[Revision comparison data]
Content starts

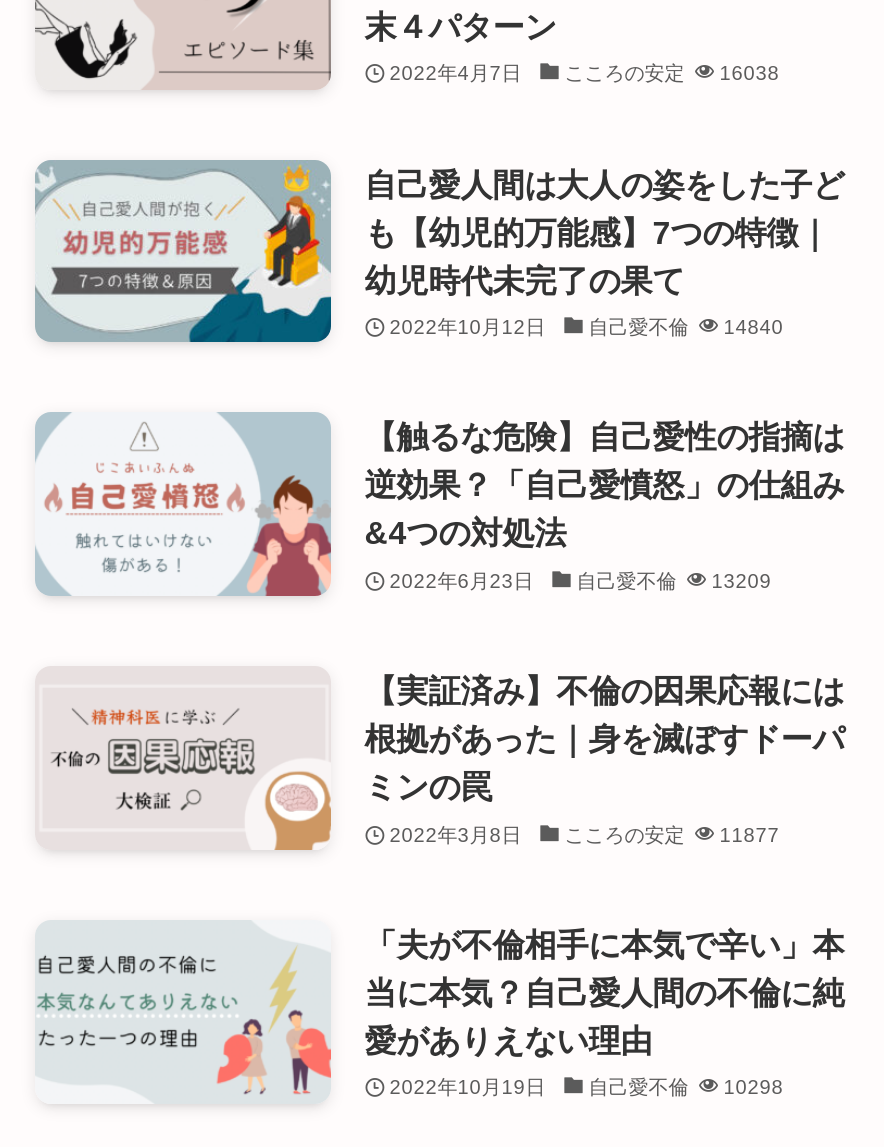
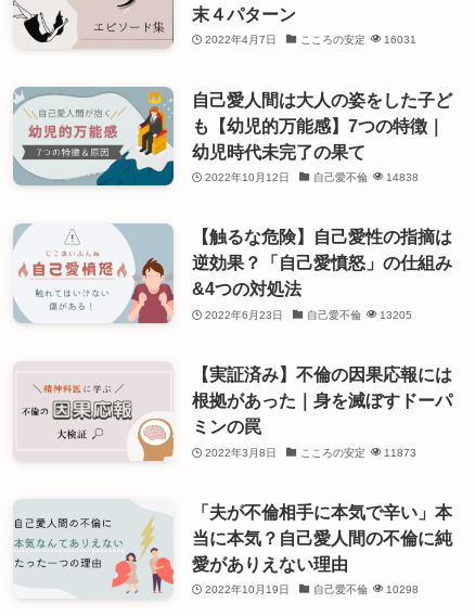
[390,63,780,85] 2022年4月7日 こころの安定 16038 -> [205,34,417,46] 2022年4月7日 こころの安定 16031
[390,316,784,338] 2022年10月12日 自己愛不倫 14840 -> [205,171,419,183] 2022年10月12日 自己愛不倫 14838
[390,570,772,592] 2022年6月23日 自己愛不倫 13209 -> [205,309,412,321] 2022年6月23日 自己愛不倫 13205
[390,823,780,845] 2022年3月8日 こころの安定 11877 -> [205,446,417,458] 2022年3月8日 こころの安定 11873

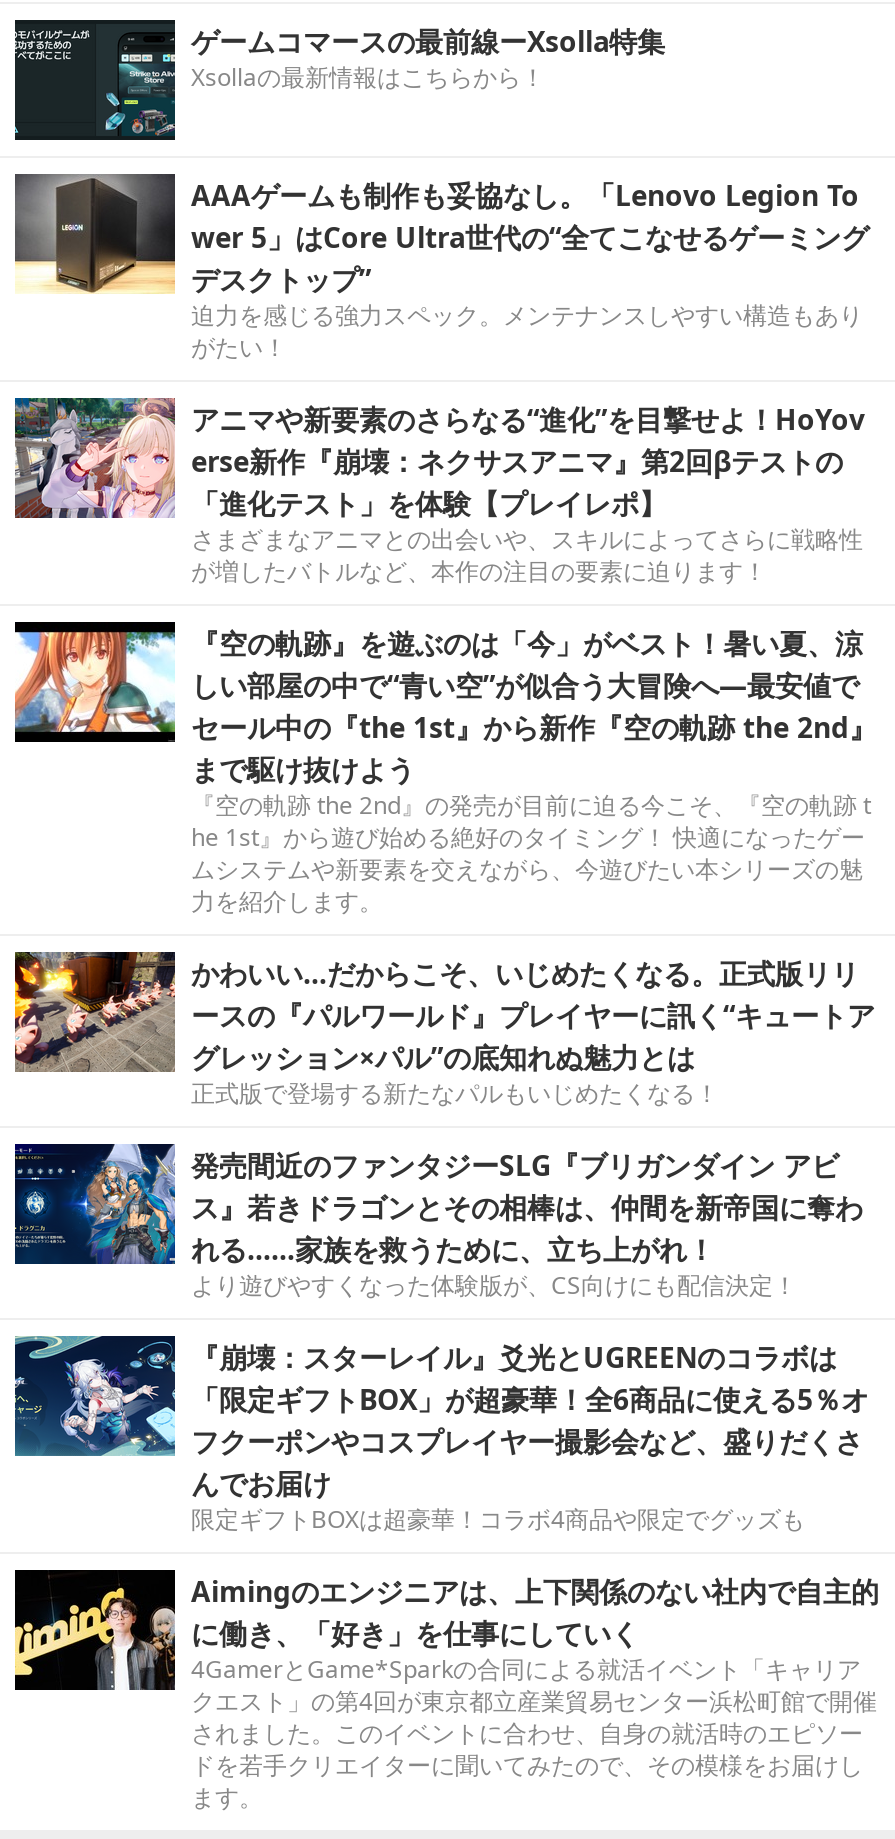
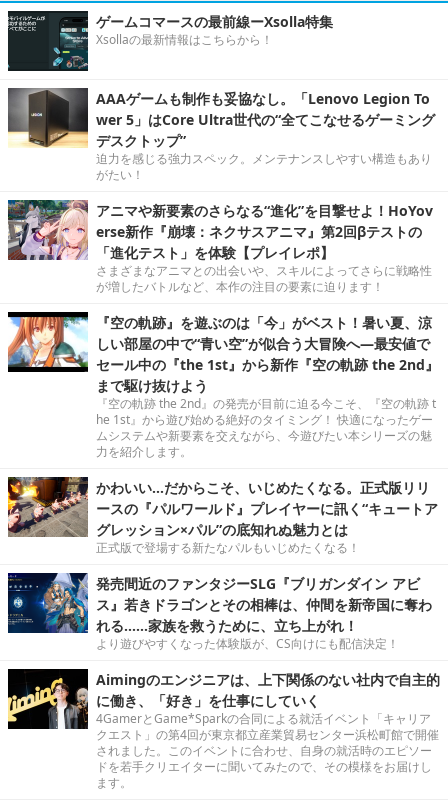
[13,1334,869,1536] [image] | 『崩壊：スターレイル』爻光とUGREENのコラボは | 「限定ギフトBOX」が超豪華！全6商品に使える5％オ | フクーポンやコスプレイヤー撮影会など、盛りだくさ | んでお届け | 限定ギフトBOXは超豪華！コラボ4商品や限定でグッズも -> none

Content ends

• **Exercise**:
Will you return exactly the lines above from the one with "[390,316,784,338] 2022年10月12日 自己愛不倫" down to the one with "[390,823,780,845] 2022年3月8日 こころの安定", counting both as part of the range?

• **Output below**:
[390,316,784,338] 2022年10月12日 自己愛不倫 14840 -> [205,171,419,183] 2022年10月12日 自己愛不倫 14838
[390,570,772,592] 2022年6月23日 自己愛不倫 13209 -> [205,309,412,321] 2022年6月23日 自己愛不倫 13205
[390,823,780,845] 2022年3月8日 こころの安定 11877 -> [205,446,417,458] 2022年3月8日 こころの安定 11873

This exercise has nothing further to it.